#nadziko #karawaning #jeziorochoczewskie
W poprzednim odcinku wyjechaliśmy późnym wieczorem z miejscowości Jarosławiec. Późną nocą dojeżdżamy na nową, dziką miejscówkę nad jeziorem Choczewskim. Następnego dnia gdy jest już jasno, miejsce okazuje się jeszcze piękniejsze niż przypuszczaliśmy! Bardzo czysta woda z piaszczystym dnem i przyczepa zaparkowana kilka metrów od brzegu jeziora - jest idealnie! Niestety nie na długo. Przemiły pan, który jest pobliskim mieszkańcem ostrzegł nas że za parkowanie przyczepą w tej strefie możemy dostać mandat od nadleśnictwa. Przestawiamy się więc kilkanaście metrów dalej. Na płocie znajdujemy małą kartkę, które okazuje się być regulaminem tego miejsca.

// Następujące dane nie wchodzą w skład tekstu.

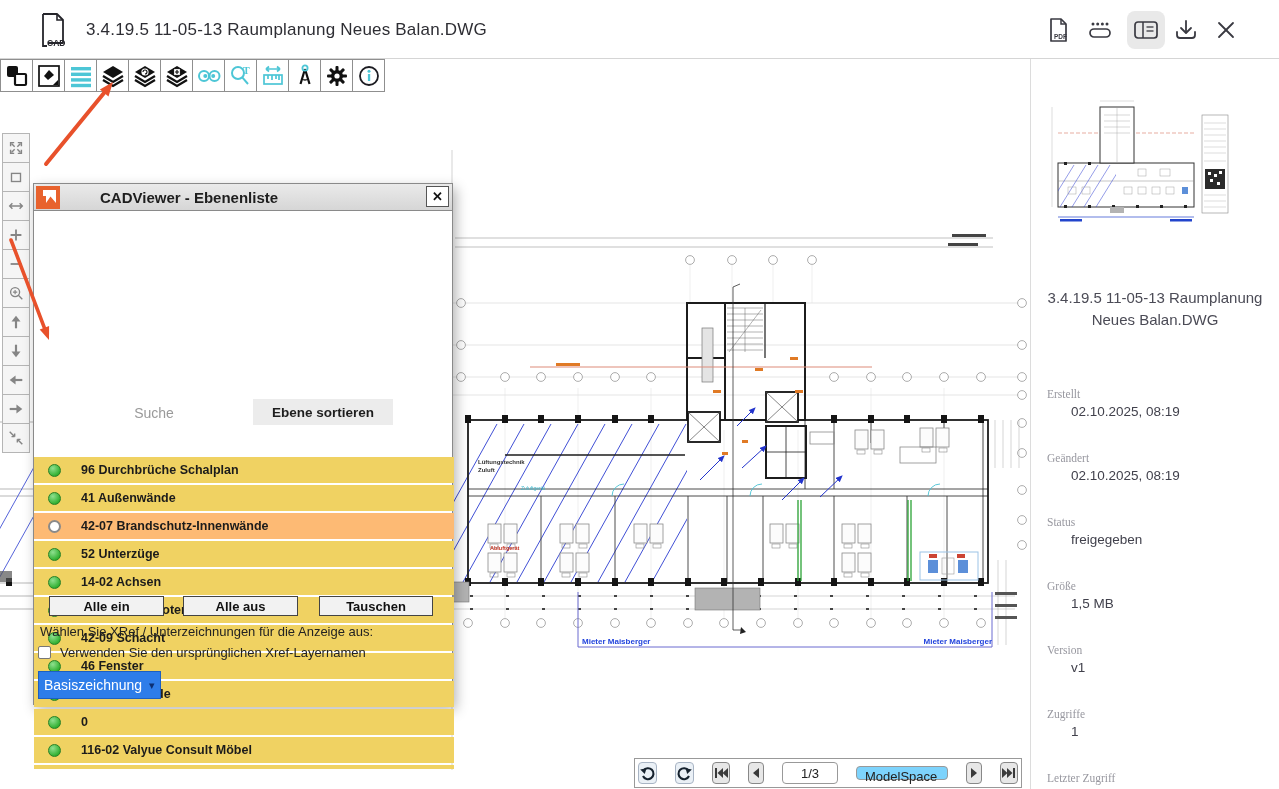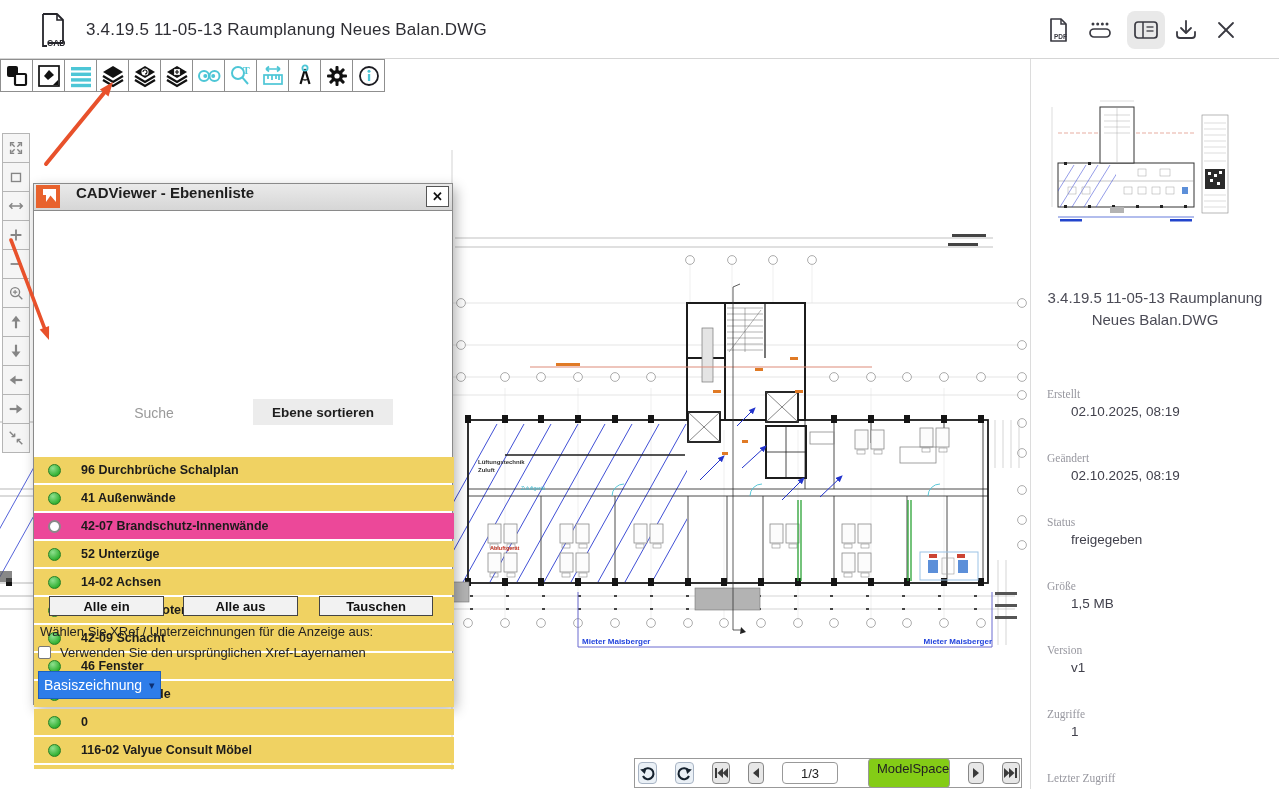"CADViewer - Ebenenliste" .dlg-title { align-items: none -> center; gap: none -> 24px }
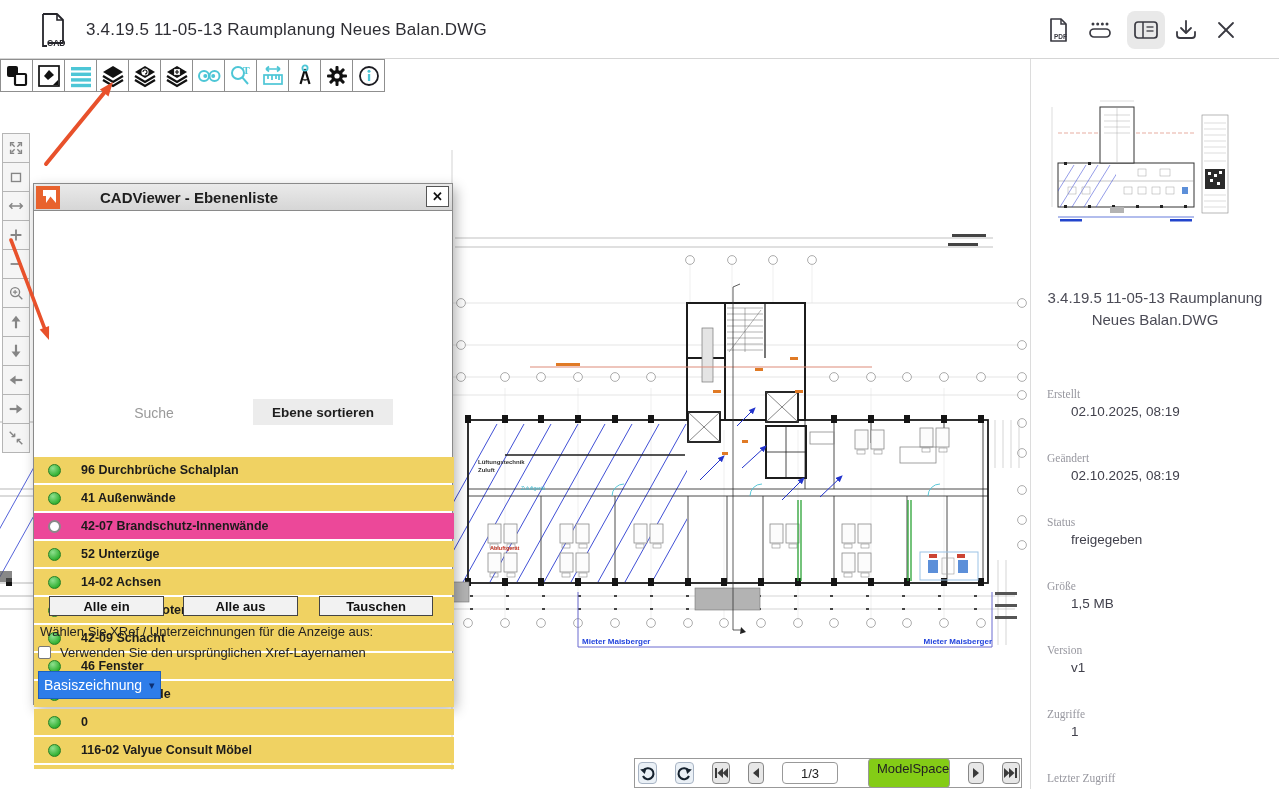"42-07 Brandschutz-Innenwände" .lrow.off { background: #ec4899 -> #fdba74 }
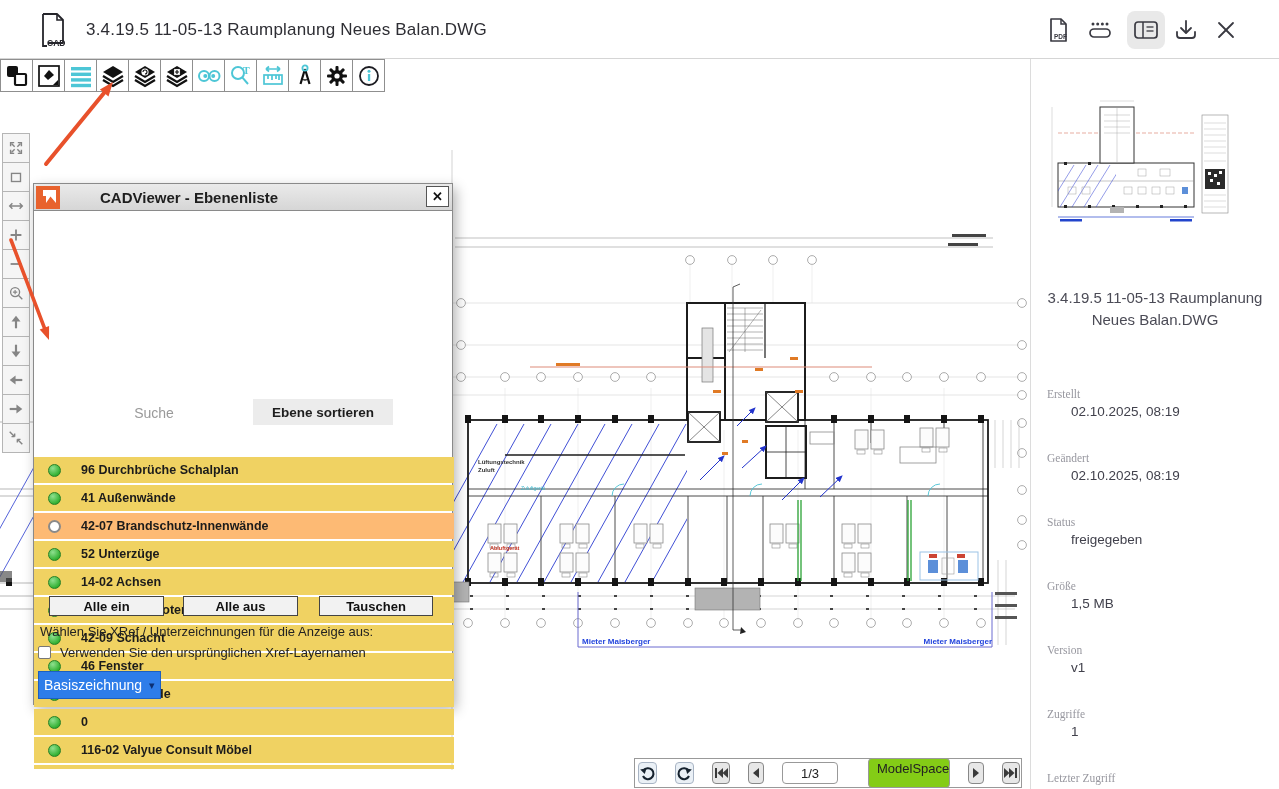"ModelSpace" .space-select { background: #84cc16 -> #7dd3fc; height: 30px -> 14px; margin-left: 12px -> none }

Niestety z jego treści nie możemy konkretnie wywnioskować czy możemy tu nocować czy nie. Mam kilka niepokojących przemyśleń na temat tego co pozmieniało się w tym roku w polskim karawaningu na dziko...
Resztę dnia spędzamy na totalnym lenistwie.
Następnego dnia przedpołudniem postanawiamy jednak zmienić ten stan rzeczy i udajemy się na spacer brzegiem jeziora. Znajdujemy dużo małych plaż huśtawkami. Dzieciaki oczywiście nie odpuszczają takiej okazji i na każdej muszą się pobujać - z jednej nawet skaczą do wody :)
Po jakimś czasie docieramy do kąpieliska z większym parkingiem i pomostem.
Gdy po około trzech godzinach wracamy do przyczepy, uprawiamy różne formy kulinarne. Fakt że obiad przygotowuję ja, wywołuje niemałe zdziwienie wśród dzieci :)
Póżnym popołudniem (tudzież wczesnym wieczorem) wydobywamy się z tego pięknego miejsca i jedziemy dalej. Naszym kolejnym celem jest Agrocamping w miejscowości Góra - miejsce znane Wam z ubiegłorocznego odcinku.
Ещё видео!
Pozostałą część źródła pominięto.